Once published, your article can become part of the history of someone else’s research project. If you write a review article, it is a history project. Your grant proposals are also history projects: they must demonstrate how the proposed research fits into the history of the field. Grant reviewers and journal referees must evaluate whether your research adds enough to the great chain of knowledge to be funded or published. This means that the reviewers of grants and manuscripts must know the past and current history of the research being evaluated. Thus, everything that you do in neuroscience involves history. Often without realizing it, neuroscientists study history simply by conducting their research, writing review articles, grant applications and reviewing manuscripts.

Keeping Your Own Historical Archives

A scientific publication involves two types of history: the history of the problem being researched (the literature cited) and the history of the experimental project itself. If someone wants to replicate your experiment, they will need to know all of the details of the methods and procedure: the subjects, the protocols followed, equipment used, laboratory conditions and methodological issues not included in the article and they may want to see your laboratory notebooks, apparatus and methods, raw data, statistical analyses, etc. (Gorgolewski and Poldrack, 2016; Gilmore et al., 2017; Zwaan et al., 2018 and the ensuing commentaries). But what happens if other researchers cannot replicate your findings? What if you are accused of fraud or research misconduct? Your raw data, statistical analyses, letters, notebooks, diaries and e-mails will be open to scrutiny. Thus, for each published article, a personal archive is critical in order to provide a comprehensive documentation of your experimental procedures and results and to establish that there was no scientific misconduct, fudging of results, manipulation of data or photo-shopping of figures. Open and transparent research relies on a careful historical account of each research project (Iqbal et al., 2016). To improve reproducibility of published findings, many journals, such as Nature, require authors to submit research report forms that provide information on the research subjects, materials used, experimental design and statistical analyses (see Nature Publishing Group, 2017).

What do you do when others cannot replicate your results? This happened to me when other authors (Birke and Sadler, 1984) could not replicate the results of my study on olfaction and scent marking in rats (Brown, 1978). By carefully examining the differences in methods between the two studies, I was able to show that using the methods of my study, I replicated my results and using the methods of Birke and Sadler (1984), I replicated their results (Brown, 1991). Thus, by replicating the different methods used in both studies, I was able to show that the differences in social and sexual experience of the rats in each study produced the different behavioral results. There are many such methodological issues in behavioral neuroscience (Schellinck et al., 2010). Thus, it is important to keep a research archive for each publication.

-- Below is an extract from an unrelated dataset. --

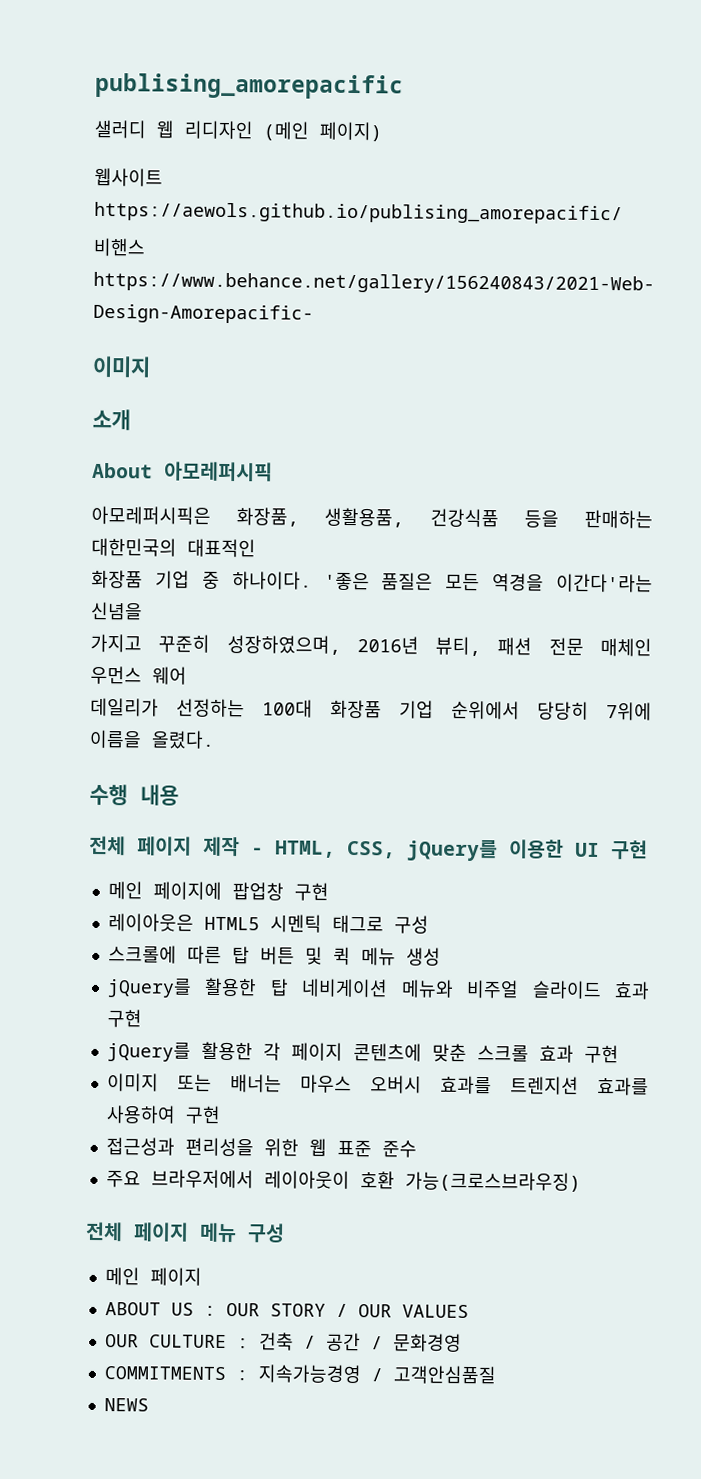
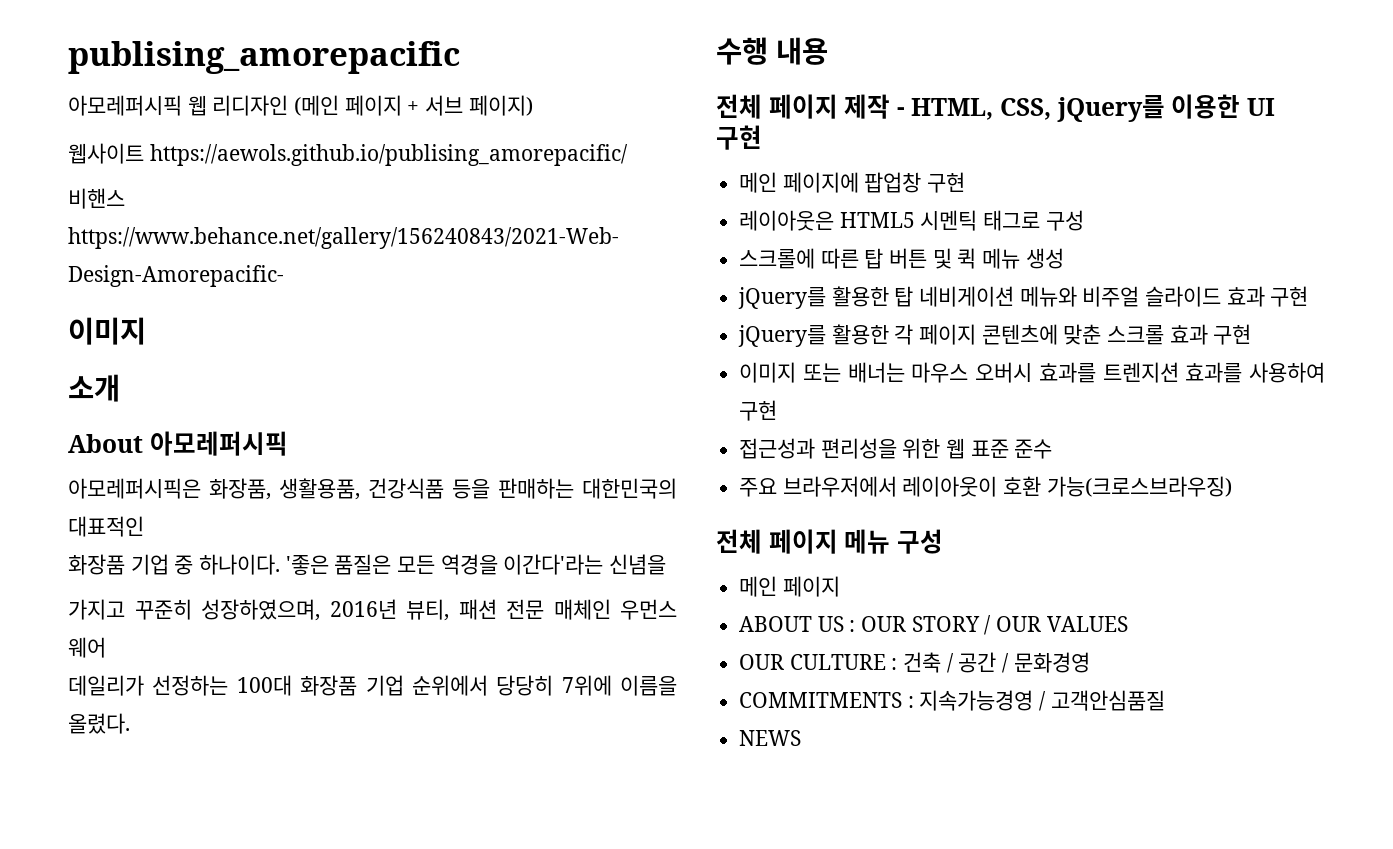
- 샐러디 웹 리디자인 (메인 페이지)
+ 아모레퍼시픽 웹 리디자인 (메인 페이지 + 서브 페이지)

When developing a personal research archive, many questions must be answered. What should be kept? Where should it be kept and for how long? How can other scientists access your archive? Your research archive is a historical document and may become subject to inspection and scrutiny. Many journals, universities, and governmental institutions now provide archives for the documentation of each research project and the storage of raw data. For example, Cambridge University has a website with a guide to research data management, and there are a number of other guidelines to how to manage research data (see for example, Ingram, 2016).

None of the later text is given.